When we lost this spiritual organ, the desire to transcend, what filled that empty space is not simply a lack of spiritual desire. What took its place it is an incredible desire to connect to nothing, to do nothing, to talk about nothing. But we have to understand that this space of spiritual emptiness is not simply a lack of spiritual desire. What was once the pleasure of transcending the self and connecting to something higher has been replaced with the pleasure and desire to exist in a state of endpoint and non-movement. Instead of speaking to connect to a higher world, there is a desire to speak for no reason at all. Instead of spending one’s life devoted to a higher truth, committed to growth and development, there is an incredible desire to simply waste one’s time away.

Reclaiming Our Mission

These truths can be hard to hear, as the struggle described is a genuine one. However, we must acknowledge this deep truth. It is only if we understand our overwhelming desire to waste time that we can hope to take back control over our lives.
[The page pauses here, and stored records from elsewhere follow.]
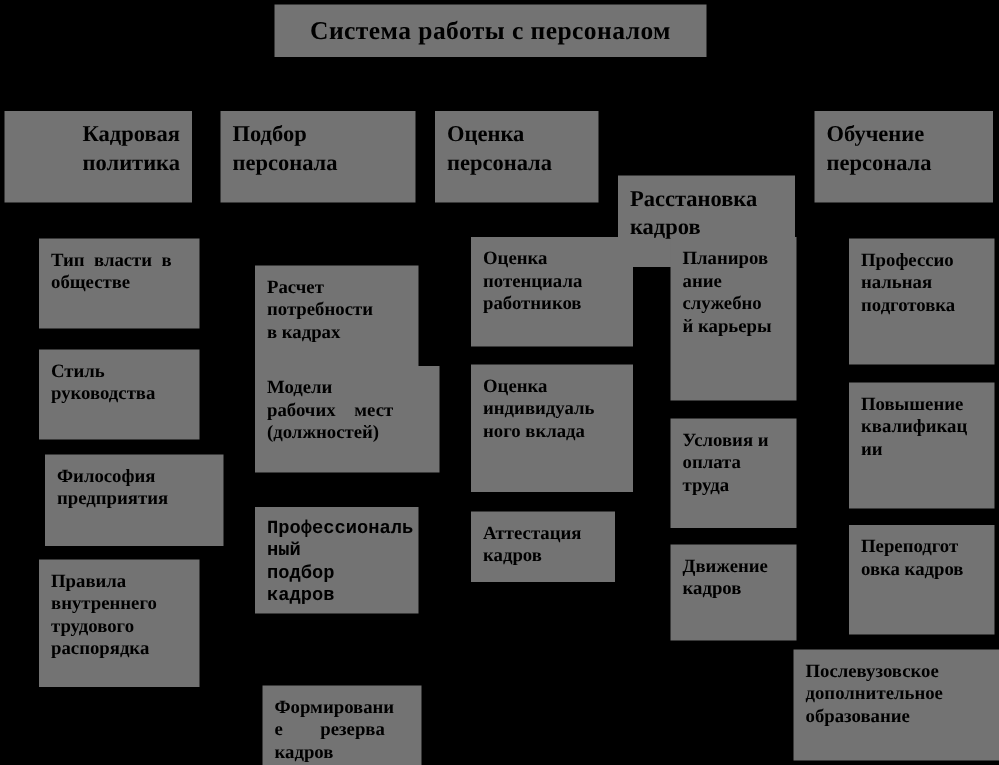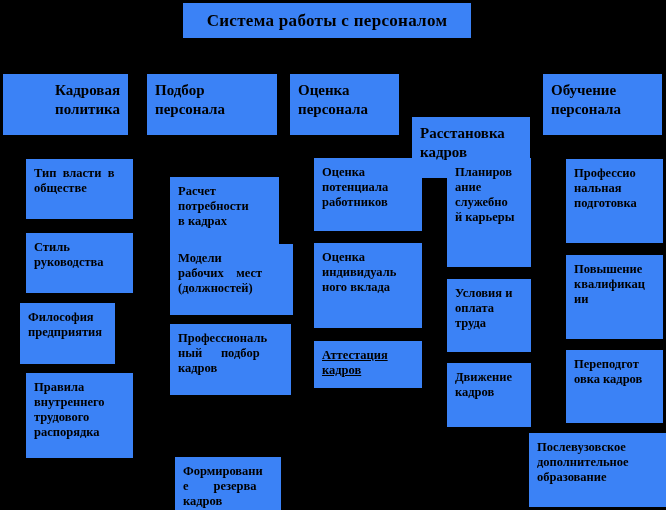--- a/index.html
+++ b/index.html
@@ -10,21 +10,21 @@
   .diagram {
     position: relative;
     width: 666px;
     height: 510px;
     background: #000000;
     overflow: hidden;
     font-family: "Liberation Serif", "DejaVu Serif", serif;
   }
   .box {
     position: absolute;
-    background: #3b82f6;
+    background: #737373;
     color: #000000;
     font-weight: bold;
     white-space: pre-wrap;
     overflow: hidden;
     box-sizing: border-box;
   }
   .title-box {
     display: flex;
     align-items: center;
     justify-content: center;
@@ -58,47 +58,47 @@
 персонала</div>
   <div class="box header-box" style="left:412px; top:74px; width:118px; height:61px;margin-top:43px;">Расстановка
 кадров</div>
   <div class="box header-box" style="left:543px; top:74px; width:119px; height:61px;">Обучение
 персонала</div>
 
   <div class="box node-box" style="left:26px; top:159px; width:107px; height:60px;">Тип  власти  в
 обществе</div>
   <div class="box node-box" style="left:26px; top:233px; width:107px; height:60px;">Стиль
 руководства</div>
-  <div class="box node-box" style="left:20px; top:303px; width:95px; height:61px;">Философия
+  <div class="box node-box" style="left:30px; top:303px; width:119px; height:61px;">Философия
 предприятия</div>
   <div class="box node-box" style="left:26px; top:373px; width:107px; height:85px;">Правила
 внутреннего
 трудового
 распорядка</div>
 
   <div class="box node-box" style="left:170px; top:159px; width:109px; height:72px;margin-top:18px;">Расчет
 потребности
 в кадрах</div>
   <div class="box node-box" style="left:170px; top:244px; width:123px; height:71px;">Модели
 рабочих    мест
 (должностей)</div>
-  <div class="box node-box" style="left:170px; top:324px; width:121px; height:71px;">Профессиональ
+  <div class="box node-box" style="left:170px; top:338px; width:109px; height:71px;font-family:Liberation Mono, monospace;">Профессиональ
 ный      подбор
 кадров</div>
   <div class="box node-box" style="left:175px; top:411px; width:106px; height:88px;margin-top:46px;">Формировани
 е        резерва
 кадров</div>
 
   <div class="box node-box" style="left:314px; top:158px; width:108px; height:73px;">Оценка
 потенциала
 работников</div>
   <div class="box node-box" style="left:314px; top:243px; width:108px; height:85px;">Оценка
 индивидуаль
 ного вклада</div>
-  <div class="box node-box" style="left:314px; top:341px; width:108px; height:47px;text-decoration:underline;">Аттестация
+  <div class="box node-box" style="left:314px; top:341px; width:96px; height:47px;">Аттестация
 кадров</div>
 
   <div class="box node-box" style="left:447px; top:158px; width:84px; height:109px;">Планиров
 ание
 служебно
 й карьеры</div>
   <div class="box node-box" style="left:447px; top:279px; width:84px; height:73px;">Условия и
 оплата
 труда</div>
   <div class="box node-box" style="left:447px; top:363px; width:84px; height:64px;">Движение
We need to live growth-oriented lives full of purpose and spiritual accomplishment. May we be inspired to harness the extraordinary potential within us, utilizing the power of time and speech, and wasting as little as possible. May we attempt to refill that spiritual organ within our consciousness, striving for greatness and truth, and correctly using our time in this world to build up to our ultimate destination.


Shmuel Reichman is an inspirational speaker and has spoken internationally at shuls, conferences, and Jewish communities. You can find more inspirational shiurim, videos, and articles from Shmuel on Facebook and Yutorah.org. For all questions, thoughts, or bookings, please email This email address is being protected from spambots. You need JavaScript enabled to view it.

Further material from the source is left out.